## Work to complete
Please copy every line from the records below that contains the string "Acta".

Dataset records

○ ○ ○ ○ ○

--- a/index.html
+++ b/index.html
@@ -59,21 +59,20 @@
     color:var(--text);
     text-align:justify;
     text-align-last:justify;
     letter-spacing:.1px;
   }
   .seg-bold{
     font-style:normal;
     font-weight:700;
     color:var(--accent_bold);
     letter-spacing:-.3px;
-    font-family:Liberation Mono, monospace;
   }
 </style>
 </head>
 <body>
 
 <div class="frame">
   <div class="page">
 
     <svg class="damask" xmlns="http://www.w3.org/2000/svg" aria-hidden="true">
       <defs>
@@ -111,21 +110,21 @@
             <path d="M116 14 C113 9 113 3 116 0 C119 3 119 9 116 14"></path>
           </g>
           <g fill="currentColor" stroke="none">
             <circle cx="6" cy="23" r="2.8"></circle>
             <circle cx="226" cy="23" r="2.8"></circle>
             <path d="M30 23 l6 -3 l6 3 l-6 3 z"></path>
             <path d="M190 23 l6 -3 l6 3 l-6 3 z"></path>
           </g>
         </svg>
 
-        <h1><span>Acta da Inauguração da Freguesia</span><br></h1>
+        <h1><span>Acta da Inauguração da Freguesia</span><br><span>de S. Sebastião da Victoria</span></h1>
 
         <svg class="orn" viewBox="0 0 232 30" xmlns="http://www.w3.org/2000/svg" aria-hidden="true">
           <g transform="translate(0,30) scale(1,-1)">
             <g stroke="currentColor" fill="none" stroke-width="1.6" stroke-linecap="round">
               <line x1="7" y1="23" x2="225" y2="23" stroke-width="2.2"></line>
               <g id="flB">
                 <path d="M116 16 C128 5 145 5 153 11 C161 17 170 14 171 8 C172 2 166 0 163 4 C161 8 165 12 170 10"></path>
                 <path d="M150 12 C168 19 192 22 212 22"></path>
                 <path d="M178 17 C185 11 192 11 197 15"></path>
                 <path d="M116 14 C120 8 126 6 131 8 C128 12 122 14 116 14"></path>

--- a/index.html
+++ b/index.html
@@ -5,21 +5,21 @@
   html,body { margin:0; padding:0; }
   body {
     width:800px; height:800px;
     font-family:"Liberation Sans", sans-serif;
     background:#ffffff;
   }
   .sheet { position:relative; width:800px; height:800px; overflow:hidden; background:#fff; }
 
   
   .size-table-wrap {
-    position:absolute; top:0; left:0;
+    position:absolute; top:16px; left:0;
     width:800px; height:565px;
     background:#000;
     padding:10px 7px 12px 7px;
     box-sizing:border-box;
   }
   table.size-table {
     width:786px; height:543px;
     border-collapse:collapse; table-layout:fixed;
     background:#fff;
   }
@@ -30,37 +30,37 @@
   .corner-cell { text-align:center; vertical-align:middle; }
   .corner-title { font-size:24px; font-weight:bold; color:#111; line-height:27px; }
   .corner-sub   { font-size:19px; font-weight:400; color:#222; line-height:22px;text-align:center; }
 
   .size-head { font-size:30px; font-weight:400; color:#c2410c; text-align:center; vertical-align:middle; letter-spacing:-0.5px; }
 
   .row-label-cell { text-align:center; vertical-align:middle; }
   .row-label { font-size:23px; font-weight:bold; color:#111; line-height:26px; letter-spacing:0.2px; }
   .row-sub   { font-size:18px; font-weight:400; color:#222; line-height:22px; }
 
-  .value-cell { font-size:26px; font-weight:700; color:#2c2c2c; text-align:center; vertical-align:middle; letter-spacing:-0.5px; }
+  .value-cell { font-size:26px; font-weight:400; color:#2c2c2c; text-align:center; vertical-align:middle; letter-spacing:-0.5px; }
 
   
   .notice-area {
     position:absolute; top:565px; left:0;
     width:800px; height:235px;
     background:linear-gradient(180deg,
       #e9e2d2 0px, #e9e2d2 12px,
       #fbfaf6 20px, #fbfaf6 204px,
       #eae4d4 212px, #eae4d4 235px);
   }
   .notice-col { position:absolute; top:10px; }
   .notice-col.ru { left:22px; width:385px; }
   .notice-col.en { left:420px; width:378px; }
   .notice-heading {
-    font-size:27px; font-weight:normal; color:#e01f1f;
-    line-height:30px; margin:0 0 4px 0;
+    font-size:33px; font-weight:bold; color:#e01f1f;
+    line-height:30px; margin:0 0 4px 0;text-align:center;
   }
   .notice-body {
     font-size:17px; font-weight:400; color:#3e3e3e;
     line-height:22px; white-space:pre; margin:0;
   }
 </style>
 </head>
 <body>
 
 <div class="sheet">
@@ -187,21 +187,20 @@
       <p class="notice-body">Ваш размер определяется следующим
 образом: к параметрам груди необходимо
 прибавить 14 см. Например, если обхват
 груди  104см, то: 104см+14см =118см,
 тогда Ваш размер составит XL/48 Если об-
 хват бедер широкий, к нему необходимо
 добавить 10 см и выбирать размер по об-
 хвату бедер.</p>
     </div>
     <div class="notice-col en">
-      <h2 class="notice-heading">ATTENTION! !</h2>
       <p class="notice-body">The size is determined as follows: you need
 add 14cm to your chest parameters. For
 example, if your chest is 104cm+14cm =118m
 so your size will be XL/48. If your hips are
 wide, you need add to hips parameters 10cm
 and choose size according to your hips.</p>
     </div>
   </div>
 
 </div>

○ ○ ○ ○ ○

## Solution to this exercise
-        <h1><span>Acta da Inauguração da Freguesia</span><br></h1>
+        <h1><span>Acta da Inauguração da Freguesia</span><br><span>de S. Sebastião da Victoria</span></h1>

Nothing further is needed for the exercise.